Ya sería un buen fruto de las siete semanas de Pascua si de ellas saliéramos con la convicción de que todos somos hijos en la familia de Dios, y que nos sintiéramos más dispuestos a colaborar en la tarea eclesial común, con un espíritu más universal y acogedor, superando la diferencia de edad o de cultura, de situación social o eclesial. A Pablo le gustaba comparar una comunidad con el cuerpo humano, en el que los diversos miembros cumplen una misión diferente, pero para bien de todo el organismo.
Si en Babel, en la historia del AT, sucedió la gran confusión por la diversidad de lenguas, Pentecostés se nos presenta en el NT como el anti- Babel, porque los apóstoles hablan en lenguas, y los oyentes les entienden cada uno en su propia lengua. Así experimentan que la salvación de Jesús es universal, para todas las razas y naciones.
En Pentecostés debemos dejarnos llenar del Espíritu, de su novedad, de su creatividad, de su fuego, de su aire renovador, de sus ideas nuevas, de sus ventanas abiertas. Sin quedarnos anquilosados, instalados en costumbres viejas, encerrados en unos esquemas predeterminados. El Espíritu es siempre sorprendente. No hay ordenador que lo pueda contener.
Una Eucaristía siempre «pentecostal»
El Espíritu es quien actúa cada vez en los Sacramentos, como ha hecho ver de modo más claro el Catecismo de la Iglesia Católica (cf. CCE 1091ss). En las lecturas de hoy se le nombra explícitamente en relación con el Bautismo (carta a los Corintios) y a la Penitencia (evangelio: «recibid al Espíritu Santo, a quienes les perdonéis los pecados, les quedan perdonados»).
En la Eucaristía invocamos su venida dos veces: sobre los dones del pan y del vino, para que él los transforme en el Cuerpo y Sangre del Resucitado; y luego sobre la comunidad que va a participar de estos dones, para que también ella quede transformada en el Cuerpo único y sin división de Cristo Jesús. Esta segunda invocación es claramente «pentecostal»: lo que sucedió a aquella primera comunidad cuando bajó sobre ella la fuerza del Espíritu es lo que tendría que suceder a las nuestras cuando participan de la Eucaristía.

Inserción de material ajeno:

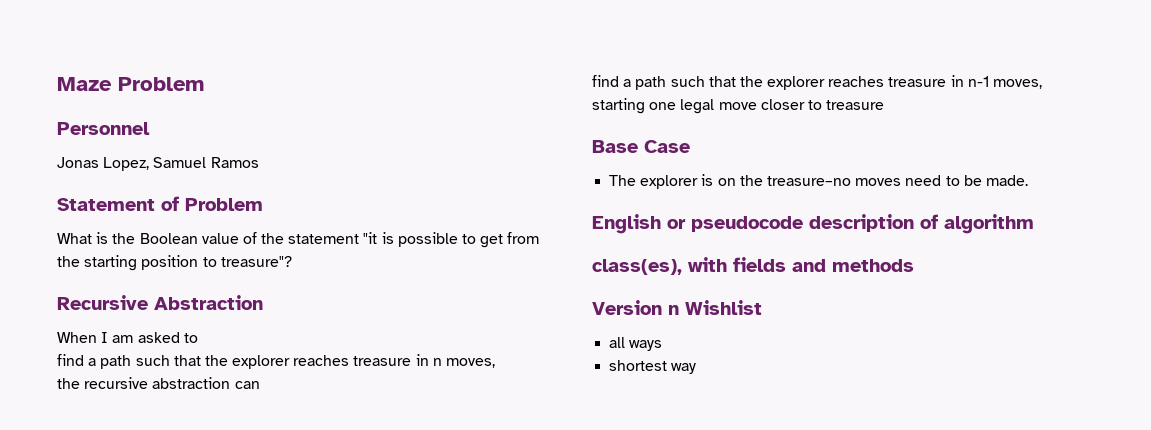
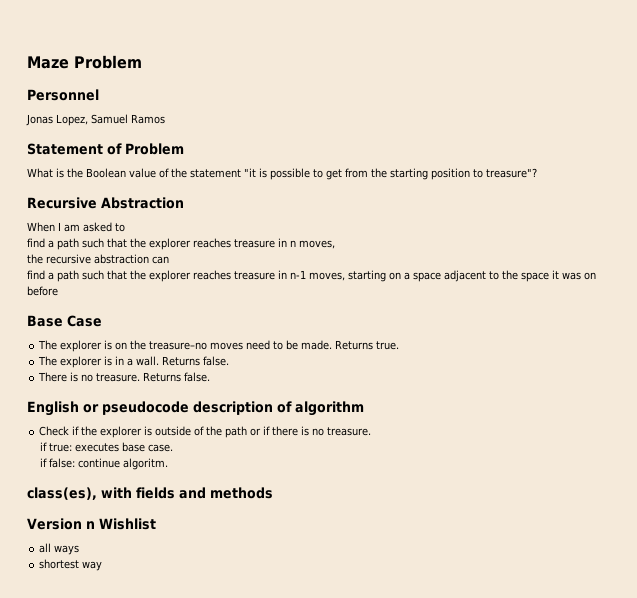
[649,99,885,114] one legal move closer to treasure -> [389,270,596,282] [27,286,58,296] on a space adjacent to the space it was on before
(1028, 180) none -> [335,340,400,350] [38,356,230,368] [38,372,211,382] Returns true. // The explorer is in a wall. Returns false. // There is no treasure. Returns false.
(1034, 224) none -> [39,426,372,438] [40,442,174,452] [40,458,169,470] // Check if the explorer is outside of the path or if there is no treasure. // if true: executes base case. // if false: continue algoritm.

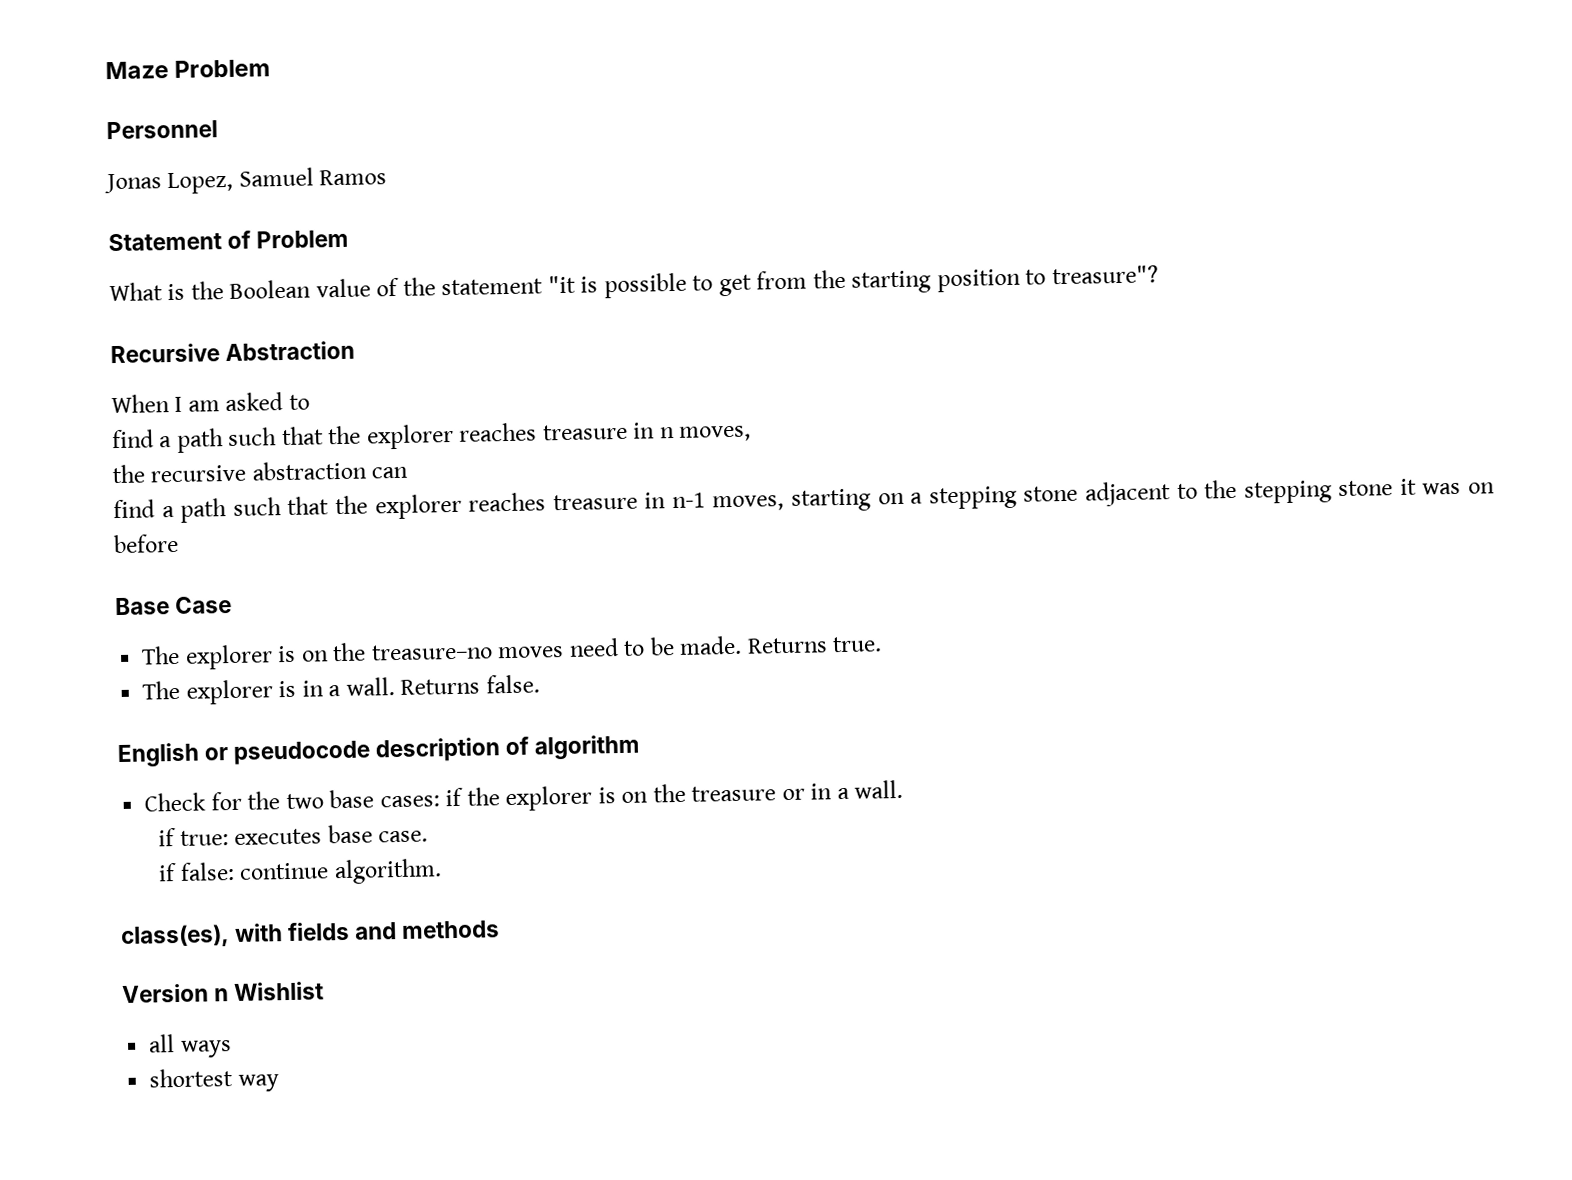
[413,272,441,282] space -> [928,485,1079,510] stepping stone
[521,272,549,282] space -> [1243,480,1394,504] stepping stone
[38,372,211,382] // There is no treasure. Returns false. -> (540, 684) none
[72,426,372,438] if the explorer is outside of the path or if there is no treasure. -> [210,779,904,812] for the two base cases: if the explorer is on the treasure or in a wall.
[123,458,169,470] algoritm. -> [333,858,442,885] algorithm.

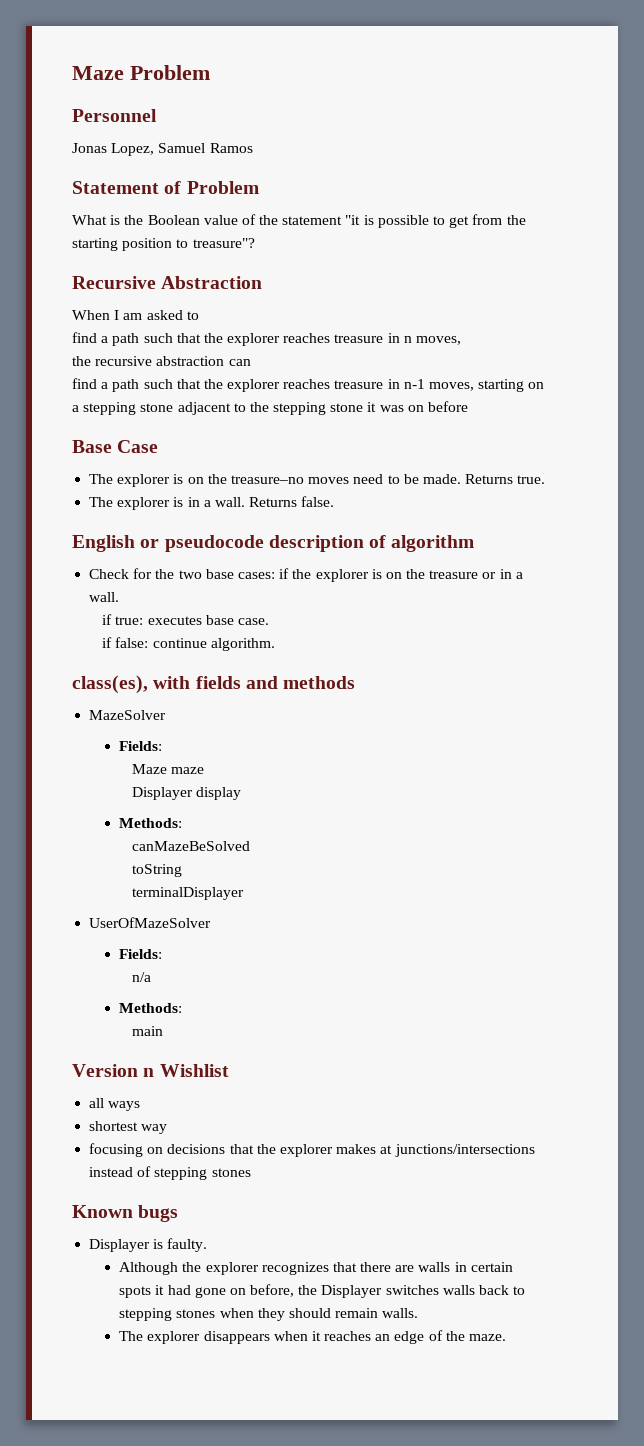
(501, 929) none -> [89,710,167,720] [119,741,163,751] [132,764,205,774] [132,787,242,800] [119,818,183,828] [132,841,251,851] [132,864,183,877] [132,887,245,900] [89,917,212,928] [119,949,163,959] [132,972,152,982] [119,1003,183,1013] [132,1026,164,1036] // MazeSolver // Fields: // Maze maze // Displayer display // Methods: // canMazeBeSolved // toString // terminalDisplayer // UserOfMazeSolver // Fields: // n/a // Methods: // main
(279, 1083) none -> [89,1143,535,1157] [89,1166,251,1180] [72,1205,179,1222] [89,1238,208,1252] [119,1262,513,1275] [119,1284,526,1298] [119,1308,419,1321] [119,1330,507,1344] // focusing on decisions that the explorer makes at junctions/intersections instead of stepping stones // Known bugs // Displayer is faulty. // Although the explorer recognizes that there are walls in certain spots it had gone on before, the Displayer switches walls back to stepping stones when they should remain walls. // The explorer disappears when it reaches an edge of the maze.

En la Eucaristía pedimos, como fruto específico de la comunión, que el Espíritu haga de nosotros «un solo cuerpo y un solo espíritu», sin divisiones. El primer día de Pentecostés dice Lucas que «todos quedaron llenos de Espíritu y empezaron a hablar». Nosotros, ciertamente, no debemos «apagar el Espíritu», sino dejarnos llenar de vida por él.